El Examen Médico legal

Examen Médico Legal

El Examen Médico legal

El examen médico legal se trata de la opinión científica que emite un profesional, previamente seleccionado por sus características y conocimientos, a quien se le conoce como perito o especialista. La finalidad de esta prueba es dictaminar a través de un informe, la opinión de un especialista sobre un hecho dentro de un proceso.

¿En qué consiste?

Este examen consiste en realizar valoraciones médico-legales dentro de procesos judiciales y por orden escrita de una autoridad competente.

¿Cómo y cuándo se solicita?

  1.  Denuncia para apertura de investigación ante autoridad judicial competente.
  2. Solicitud escrita de la autoridad competente para realizar examen.
  3. Documento de identificación y/o la historia clínica son útiles para emitir el dictamen, pero no son obligatorios

¿Qué debe contener?

El examen físico médico legal comprende examinar cabeza, tronco y extremidades. En el se debe explicar el procedimiento (posición específica y valoración de genitales externos), y su utilidad para la autoridad que dispuso la pericia.
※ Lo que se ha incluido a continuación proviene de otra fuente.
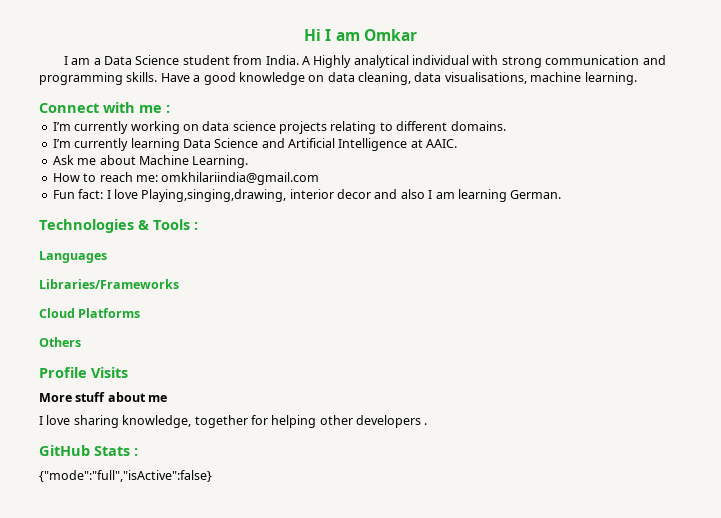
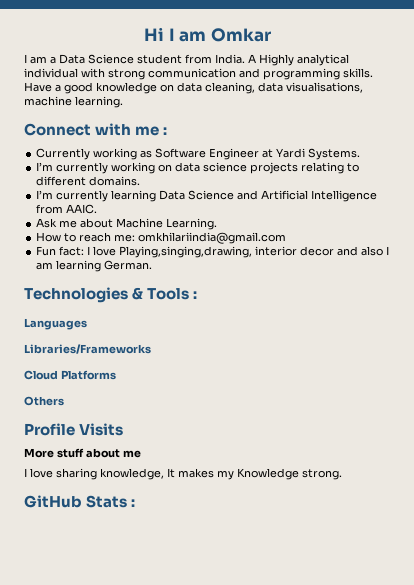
(170, 109) none -> [36,148,361,160] // Currently working as Software Engineer at Yardi Systems.
[410,139,423,148] at -> [36,204,64,214] from
[194,415,428,428] together for helping other developers . -> [167,468,342,480] It makes my Knowledge strong.
[39,470,212,482] // {"mode":"full","isActive":false} -> (136, 503) none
El médico legista estará en la posibilidad de diagnosticar si las lesiones son de carácter reciente y/o antiguo, y de determinar la Valoración del Daño Corporal según tabla adjunta, consignando siempre en el ítem salvo complicaciones, cuando no se pueda prever con certeza la evolución de la lesión.
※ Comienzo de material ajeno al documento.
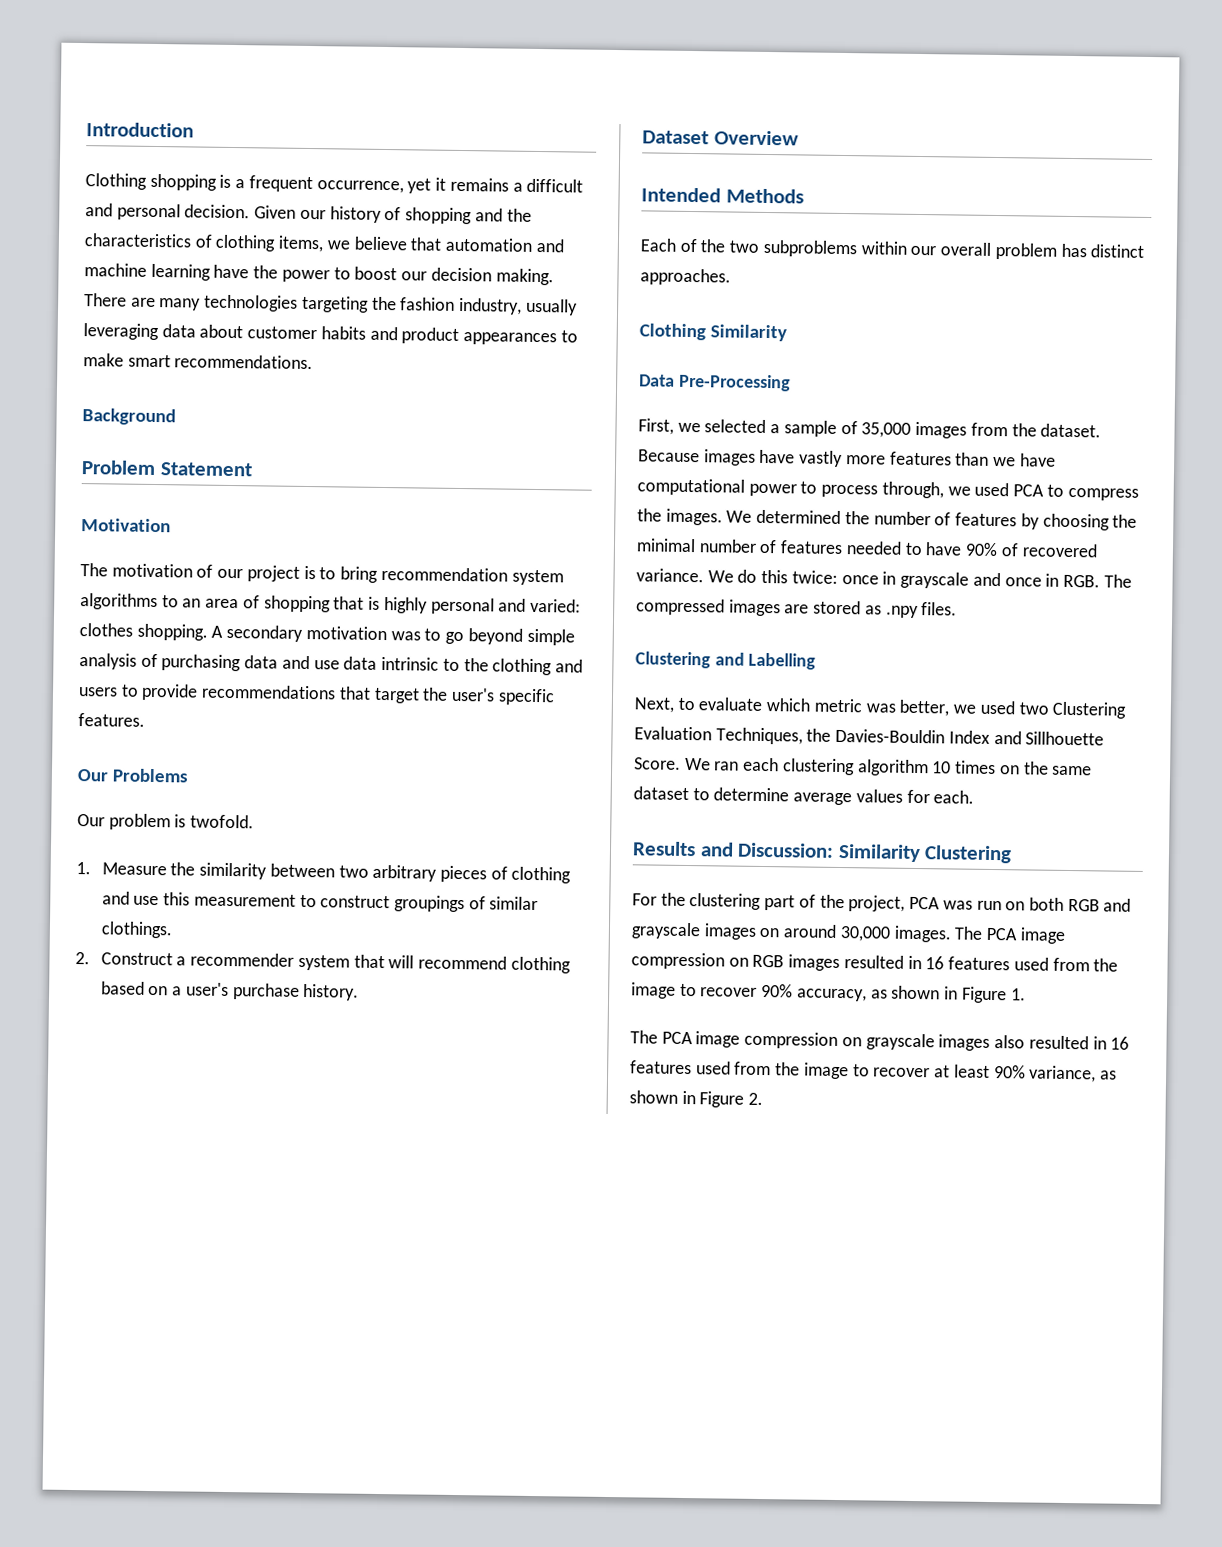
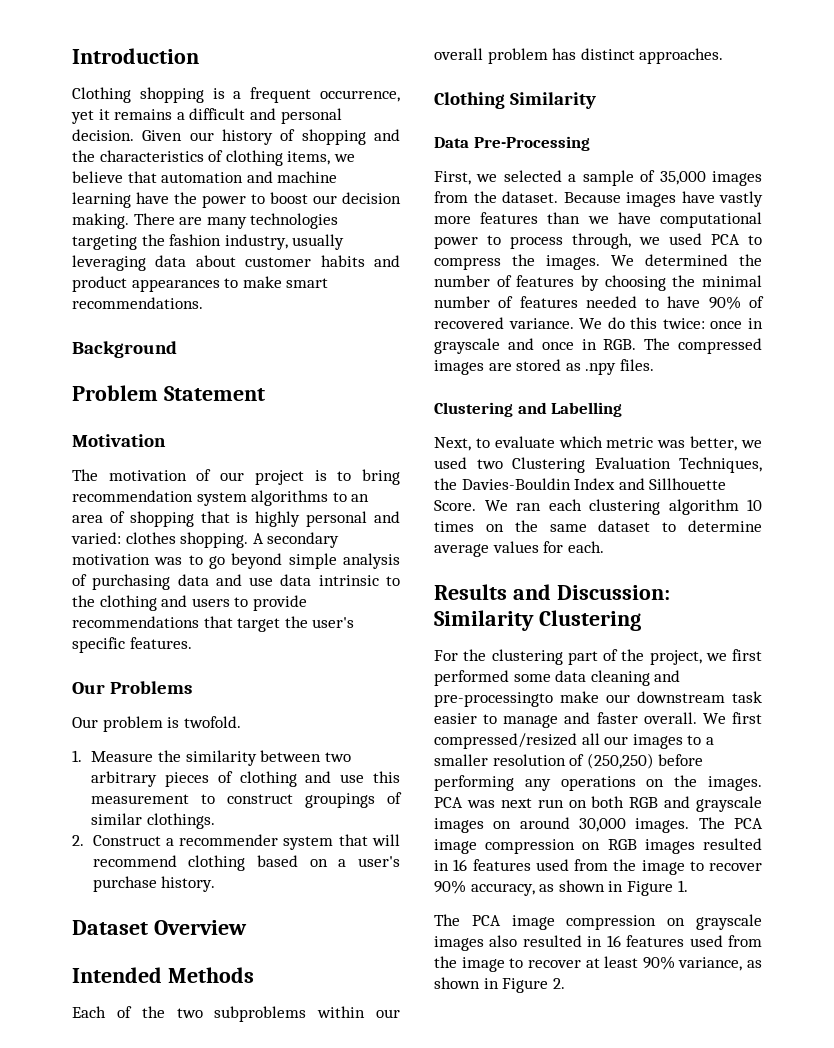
(906, 903) none -> [705,649,762,661] [434,670,681,686] [434,691,762,707] [434,712,762,728] [434,733,714,749] [434,753,704,769] [434,775,762,791] we first performed some data cleaning and pre-processingto make our downstream task easier to manage and faster overall. We first compressed/resized all our images to a smaller resolution of (250,250) before performing any operations on the images.
(973, 905) none -> [500,798,532,808] next

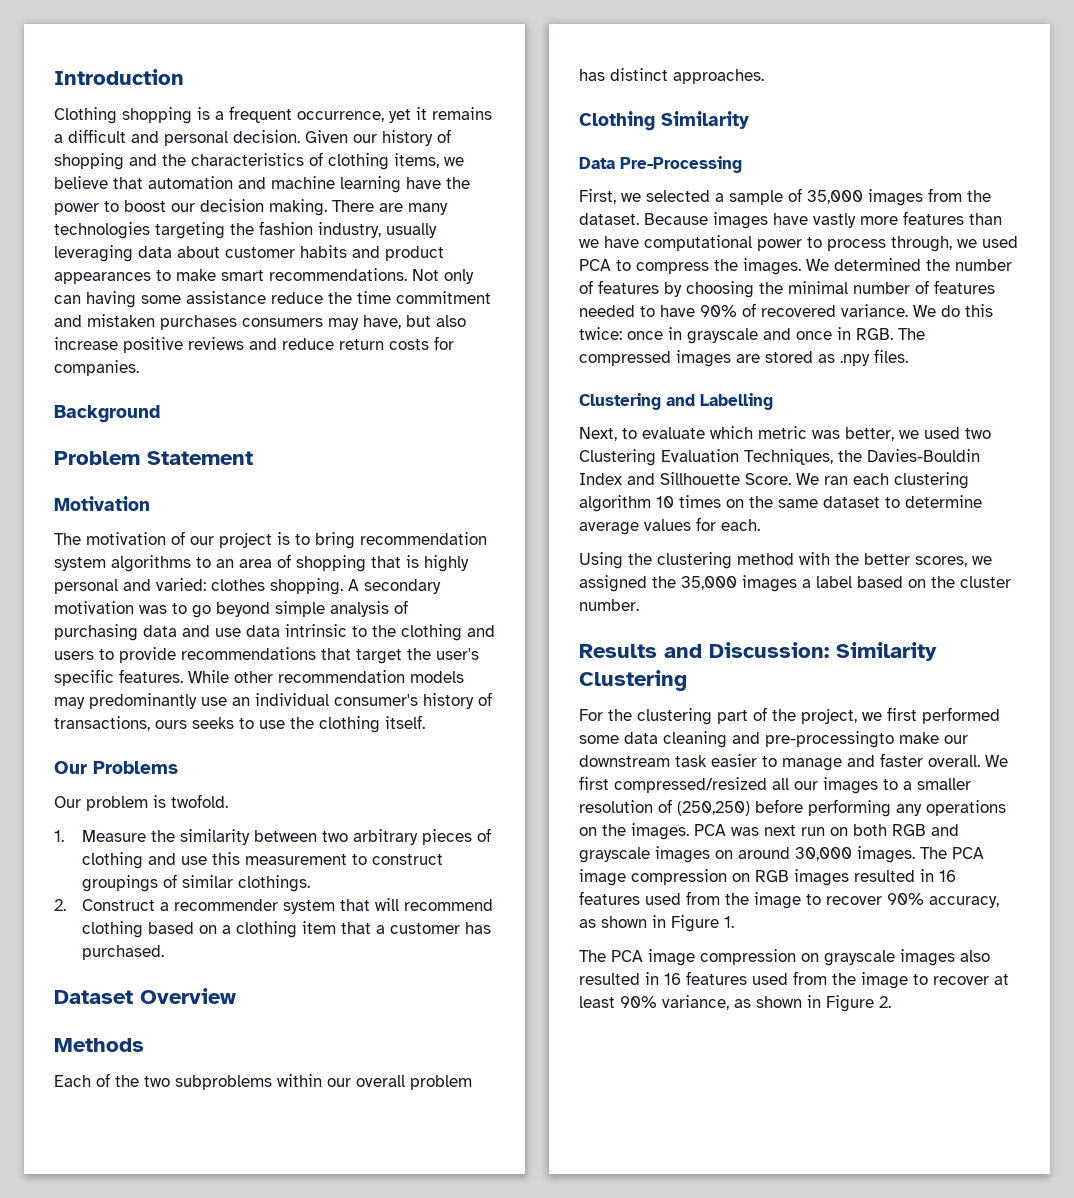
(203, 303) none -> [412,269,474,284] [54,291,491,308] [54,314,466,330] [54,336,454,353] [54,360,139,376] Not only can having some assistance reduce the time commitment and mistaken purchases consumers may have, but also increase positive reviews and reduce return costs for companies.
(192, 643) none -> [188,670,464,683] [54,692,492,709] [54,715,425,733] While other recommendation models may predominantly use an individual consumer's history of transactions, ours seeks to use the clothing itself.
[357,856,400,867] [92,876,216,892] user's purchase history. -> [235,921,491,938] [81,945,164,960] clothing item that a customer has purchased.
[72,967,162,983] Intended -> (236, 996) none
(604, 547) none -> [579,552,992,569] [579,575,1011,592] [579,599,639,611] // Using the clustering method with the better scores, we assigned the 35,000 images a label based on the cluster number.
En la observación clínica de la víctima se registrará: conciencia; estado de vigilia; orientación (tiempo, espacio y persona); memoria; concentración; comportamiento emocional (hiperactivo, atento, hostil, introvertido, indiferente, labilidad, llanto fácil, entre otros), comportamiento motriz (inquietud, rigidez motora, descoordinación, tics nerviosos); además de problemas del habla y lenguaje; nutrición; higiene general.

La descripción del trauma se realizará en posición anatómica de la persona, de arriba hacia abajo, de adentro hacia afuera, de derecha a izquierda, tomando en cuenta la región topográfica. Se debe indicar el tipo de lesión, número, medida, ubicación, profundidad, data aproximada. Además en caso que la lesión haya sido manipulada, se debe indicar el tipo de manipulación que haya tenido.

Dicha descripción será documentada con fotografías o gráficos, según sea el caso, teniendo en cuenta la no revictimización de la víctima.

A tomar en cuenta

Las fotografías deben reposar bajo custodia y reserva de las y los peritos o profesionales de la salud responsables. Solo serán remitidas a la autoridad competente.

Las regiones anatómicas de revisión que contempla este acápite son:

  • Cabeza: Se incluye cráneo y cara.
  • Cuello: Describa las caras anteriores laterales derecha – izquierda, y cara posterior.
  • Tórax: Anterior, posterior y laterales.
  • Mamas: En cuadrantes. Se debe colocar siempre el lado (derecho e izquierdo).
  • Abdomen: Hipocondrio derecho, hipocondrio izquierdo, epigastrio, flanco derecho, flanco izquierdo, mesogastrio, fosa iliaca derecha, fosa ilíaca izquierda, hipogastrio.
  • Regiones lumbares: Lado derecho – izquierdo.
  • Región glútea: Por cuadrantes. Se debe colocar siempre el lado (derecho e izquierdo).
  • Miembros superiores: Hombro, brazo, codos, antebrazo, muñecas, manos, uñas. Se debe colocar siempre el lado (derecho e izquierdo).
  • Miembros inferiores: Muslos, rodillas piernas, tobillo, pies. Se debe colocar siempre el lado (derecho e izquierdo).
  • Genitales: En el formulario de violencia contra la mujer y miembros del núcleo familiar y lesiones usted encontrará un casillero para descripción general denominado “Genitales” donde a la inspección determinará si existen o no lesiones o sangrado.

En el formulario de delitos contra la integridad sexual usted encontrará el detalle de los genitales externos en razón a la naturaleza del hecho de violencia sufrido.